#### Exercise brief
Count the lines in the records below that contain the word "Cortex", and give only that number.

#### Supplied data
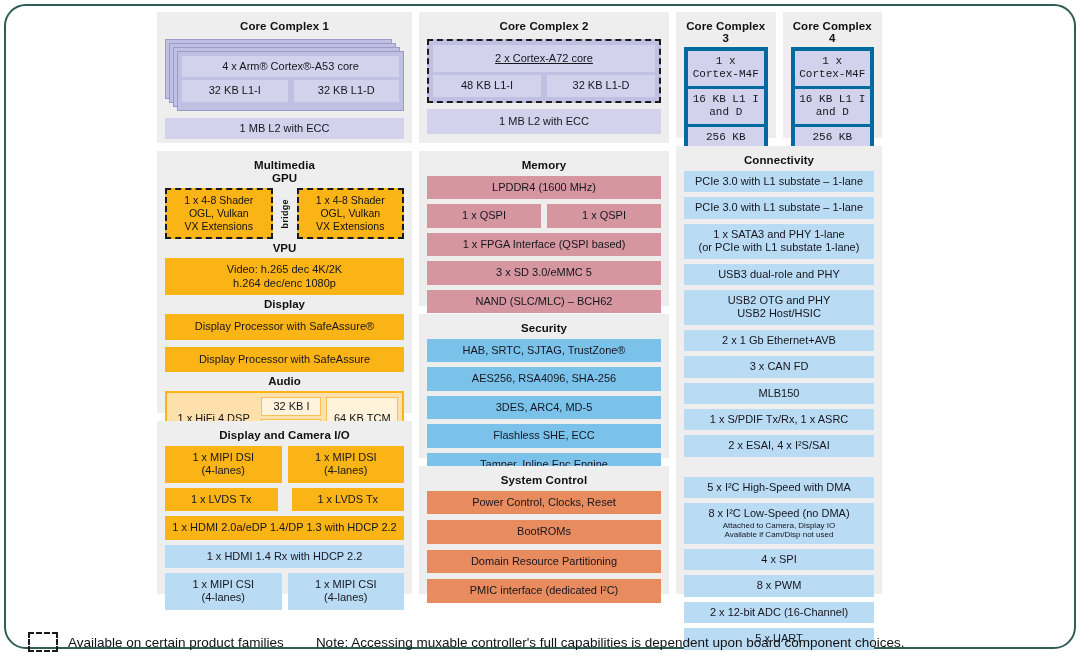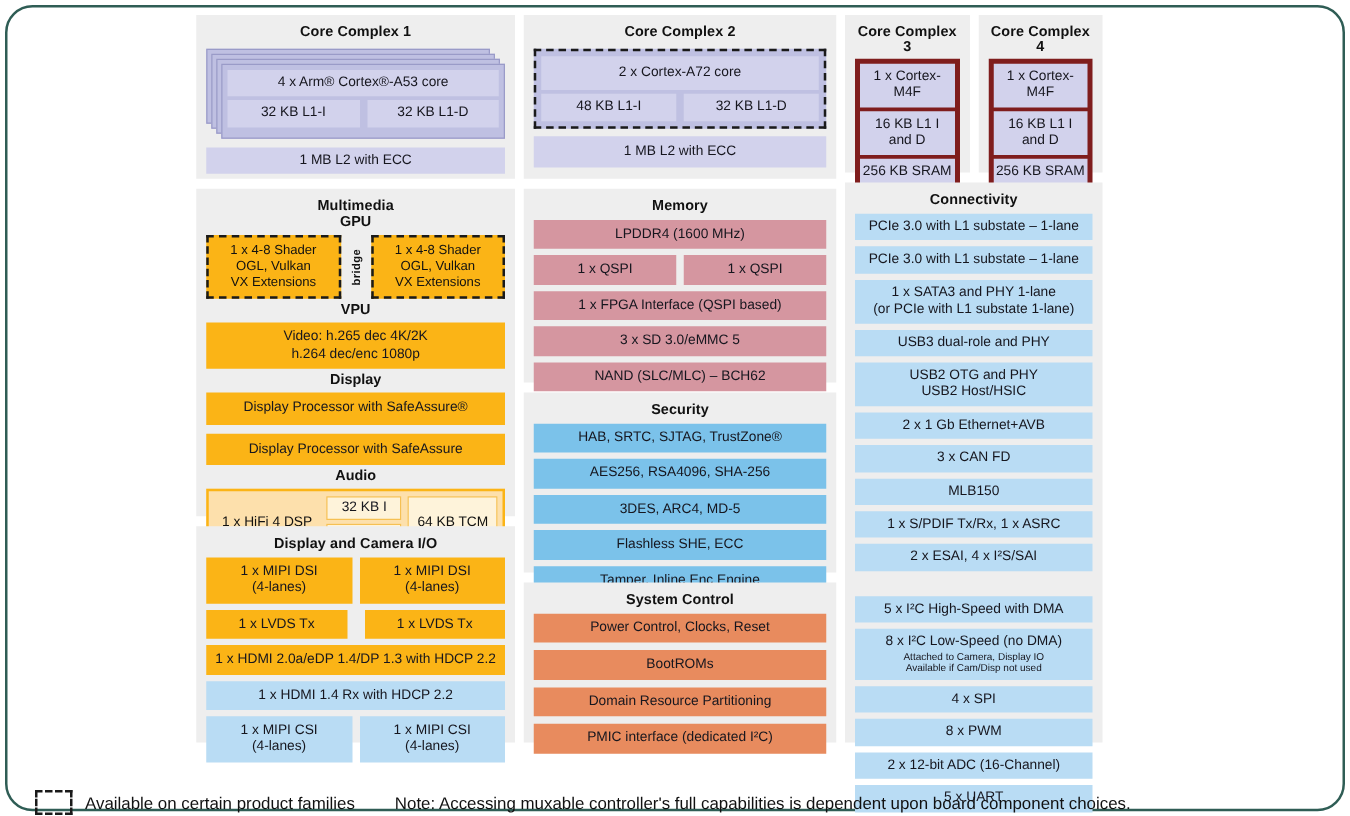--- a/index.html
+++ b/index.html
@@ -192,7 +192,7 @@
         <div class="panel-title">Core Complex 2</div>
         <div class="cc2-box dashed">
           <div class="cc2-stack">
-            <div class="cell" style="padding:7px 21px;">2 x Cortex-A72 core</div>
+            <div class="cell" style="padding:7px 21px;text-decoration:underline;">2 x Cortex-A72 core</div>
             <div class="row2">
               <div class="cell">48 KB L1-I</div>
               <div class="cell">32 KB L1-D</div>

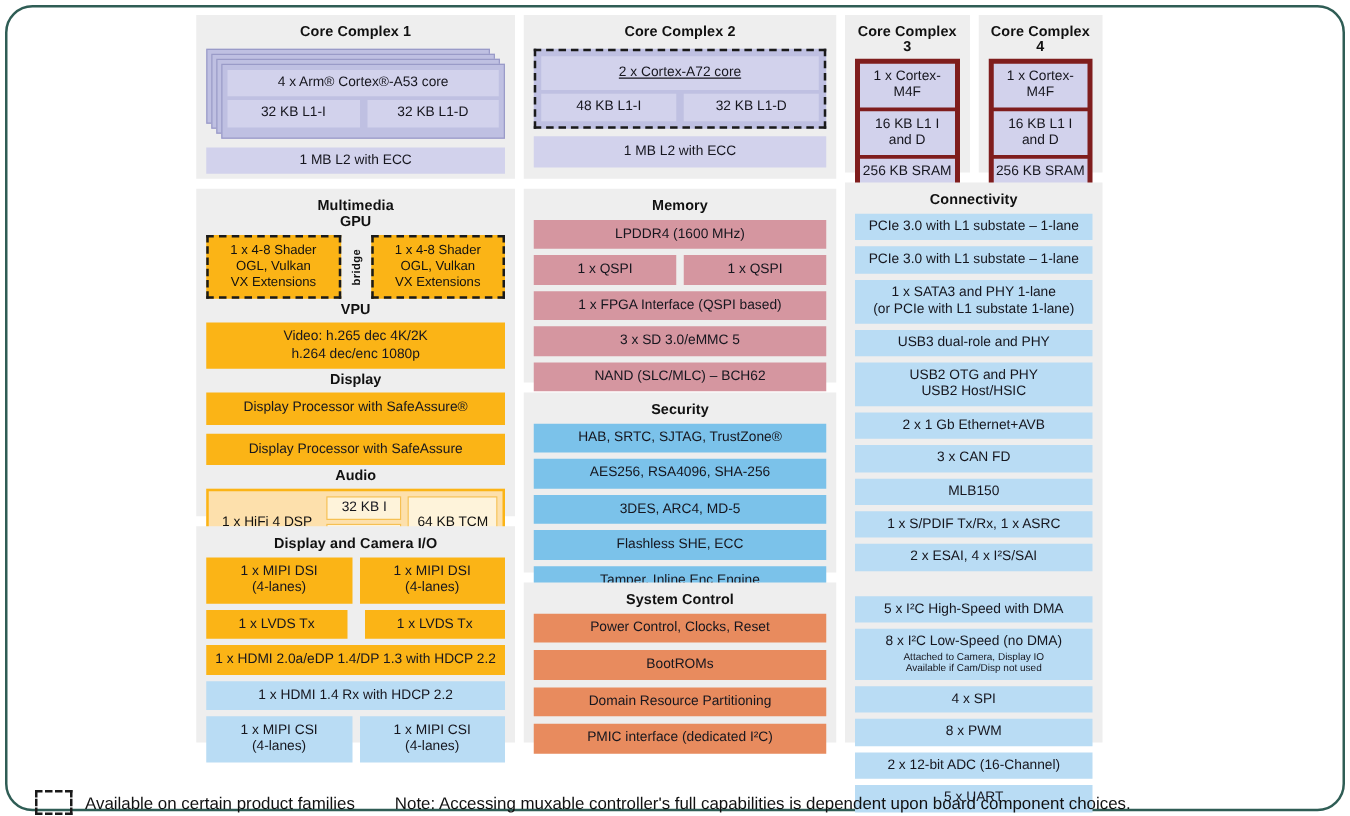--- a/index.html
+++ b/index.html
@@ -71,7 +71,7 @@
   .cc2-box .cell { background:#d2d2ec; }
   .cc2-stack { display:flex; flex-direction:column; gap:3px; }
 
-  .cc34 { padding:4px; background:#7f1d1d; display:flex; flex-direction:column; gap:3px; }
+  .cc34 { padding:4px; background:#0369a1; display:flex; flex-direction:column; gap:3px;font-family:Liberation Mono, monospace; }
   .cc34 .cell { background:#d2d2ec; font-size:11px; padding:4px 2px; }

* * *

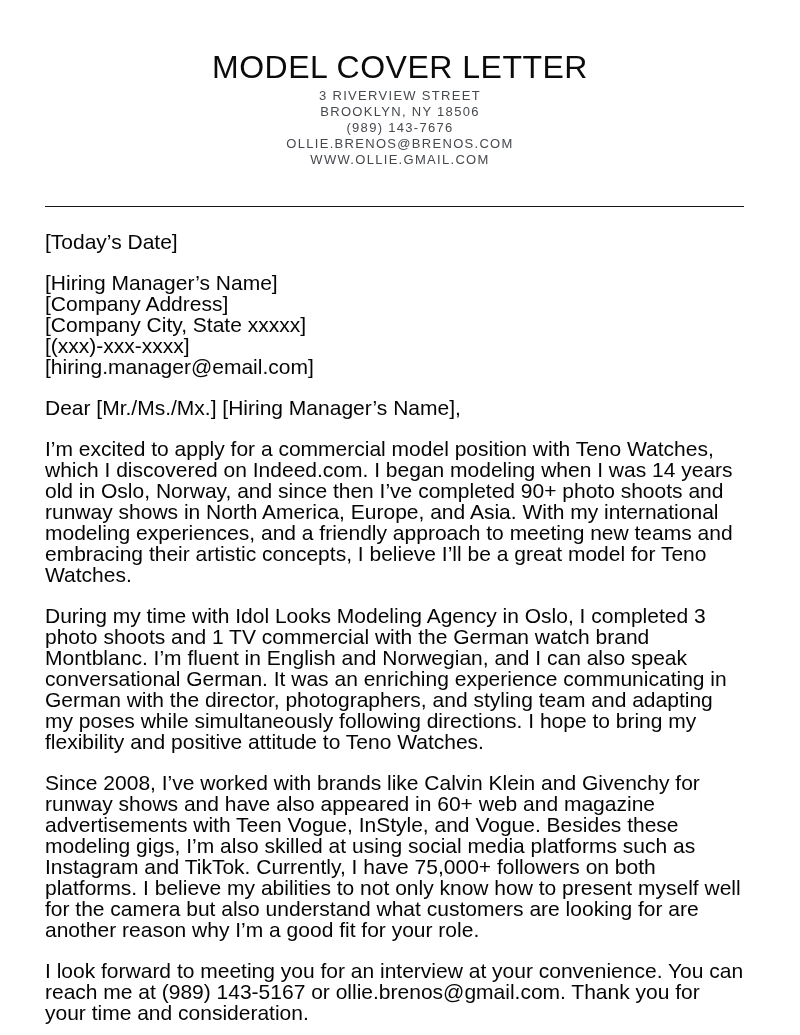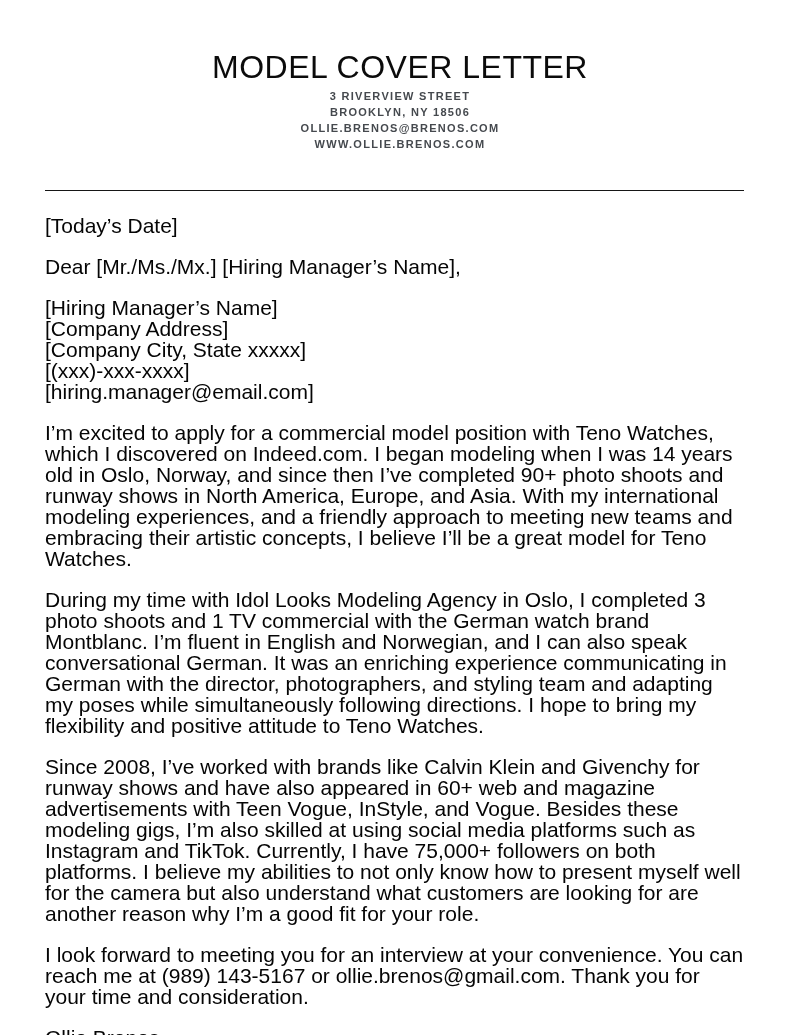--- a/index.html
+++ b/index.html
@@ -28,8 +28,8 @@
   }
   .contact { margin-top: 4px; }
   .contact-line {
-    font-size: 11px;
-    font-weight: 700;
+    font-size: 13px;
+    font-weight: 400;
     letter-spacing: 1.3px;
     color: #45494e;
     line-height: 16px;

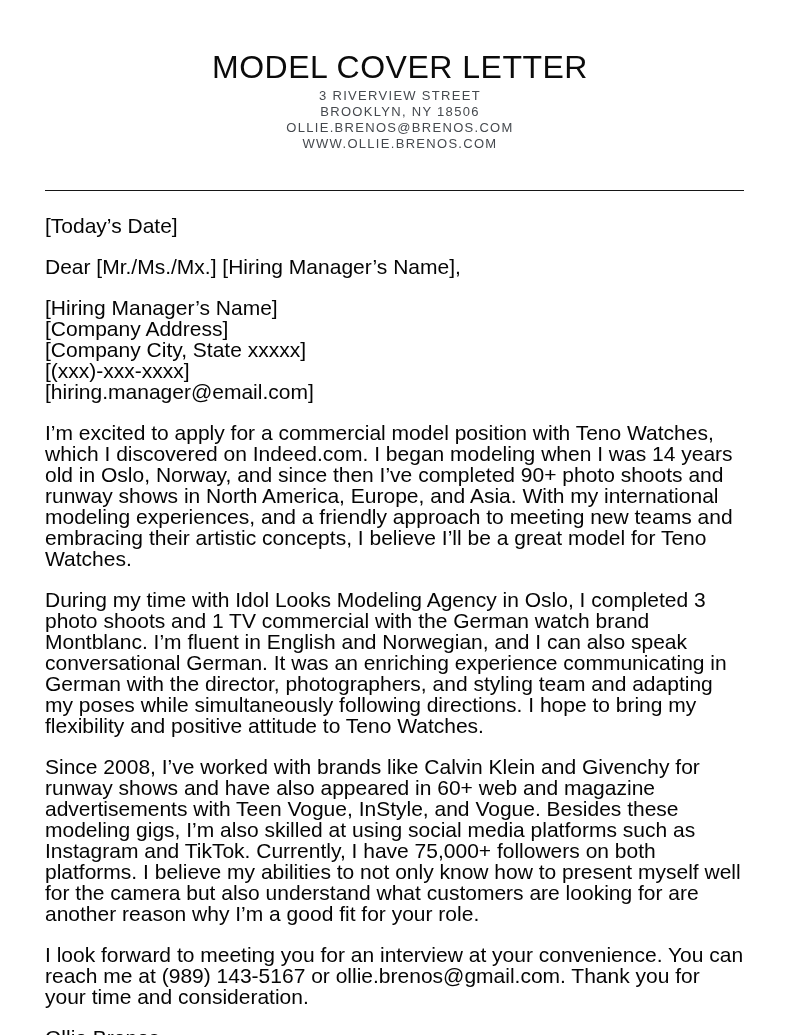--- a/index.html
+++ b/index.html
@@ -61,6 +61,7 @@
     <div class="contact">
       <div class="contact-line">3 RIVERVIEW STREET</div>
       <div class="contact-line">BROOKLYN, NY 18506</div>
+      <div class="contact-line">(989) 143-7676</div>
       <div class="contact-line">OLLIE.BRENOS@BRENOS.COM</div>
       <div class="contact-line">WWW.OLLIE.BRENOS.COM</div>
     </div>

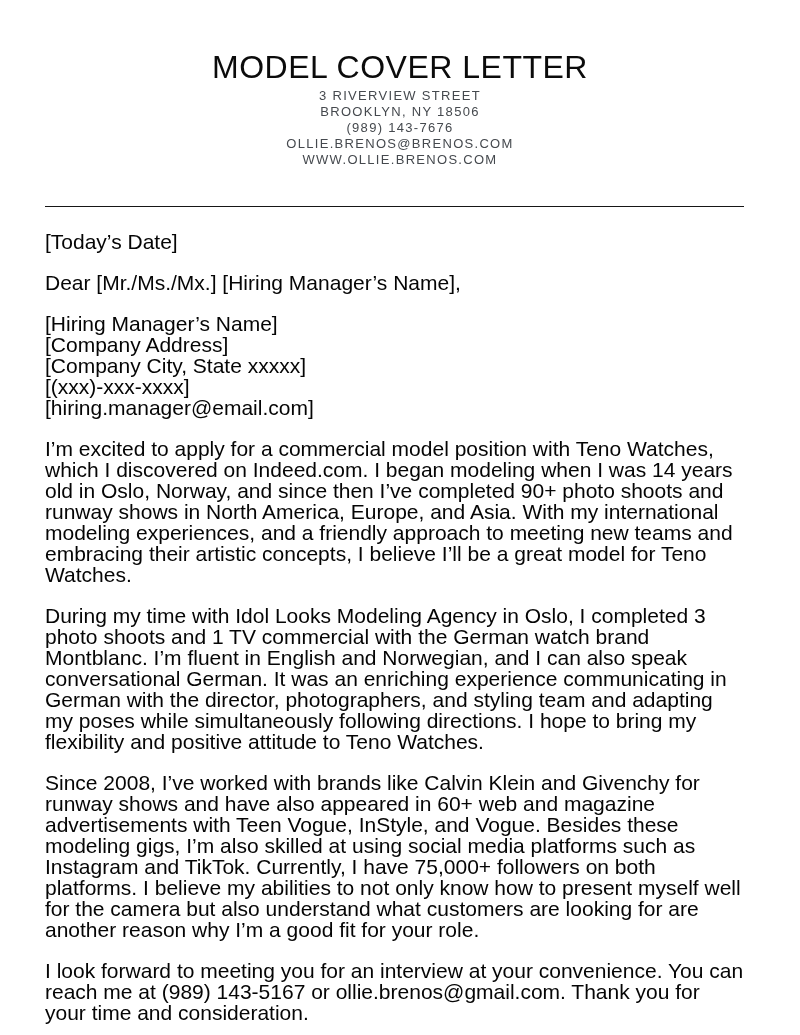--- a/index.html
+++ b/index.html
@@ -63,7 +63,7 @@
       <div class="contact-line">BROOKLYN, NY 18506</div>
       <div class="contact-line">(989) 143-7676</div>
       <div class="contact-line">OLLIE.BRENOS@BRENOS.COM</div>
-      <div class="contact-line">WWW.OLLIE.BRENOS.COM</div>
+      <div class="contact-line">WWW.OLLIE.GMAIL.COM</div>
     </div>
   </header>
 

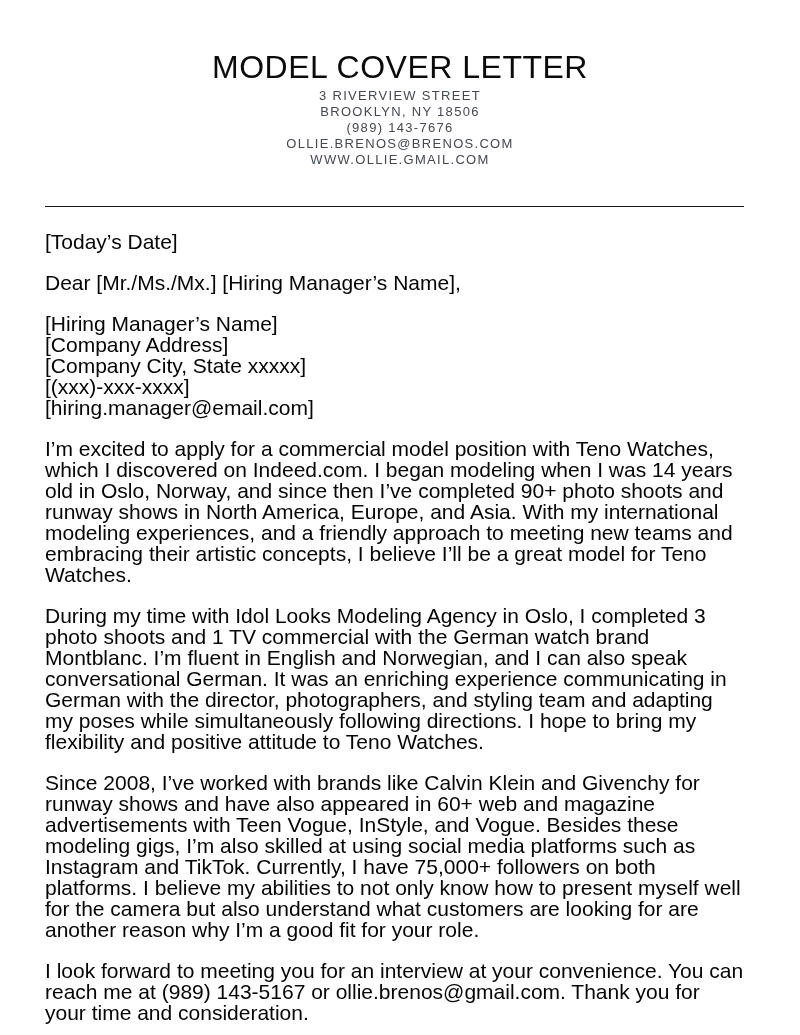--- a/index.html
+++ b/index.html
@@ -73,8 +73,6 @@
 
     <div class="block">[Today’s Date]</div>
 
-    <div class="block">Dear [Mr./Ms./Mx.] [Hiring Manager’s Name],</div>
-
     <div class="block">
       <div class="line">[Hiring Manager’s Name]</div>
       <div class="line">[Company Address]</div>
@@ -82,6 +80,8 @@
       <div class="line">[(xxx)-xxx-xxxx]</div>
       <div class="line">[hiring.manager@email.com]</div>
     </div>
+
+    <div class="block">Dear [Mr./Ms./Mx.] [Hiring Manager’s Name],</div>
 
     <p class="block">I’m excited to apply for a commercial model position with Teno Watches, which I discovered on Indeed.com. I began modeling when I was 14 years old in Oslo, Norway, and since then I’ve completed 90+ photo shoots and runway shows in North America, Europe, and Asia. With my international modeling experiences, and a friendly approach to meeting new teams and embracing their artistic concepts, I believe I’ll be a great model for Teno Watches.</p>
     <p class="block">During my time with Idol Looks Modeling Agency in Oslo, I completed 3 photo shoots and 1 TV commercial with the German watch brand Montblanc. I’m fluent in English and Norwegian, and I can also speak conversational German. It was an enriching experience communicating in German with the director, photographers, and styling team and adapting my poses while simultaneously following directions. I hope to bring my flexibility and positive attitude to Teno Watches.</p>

#### Answer space
2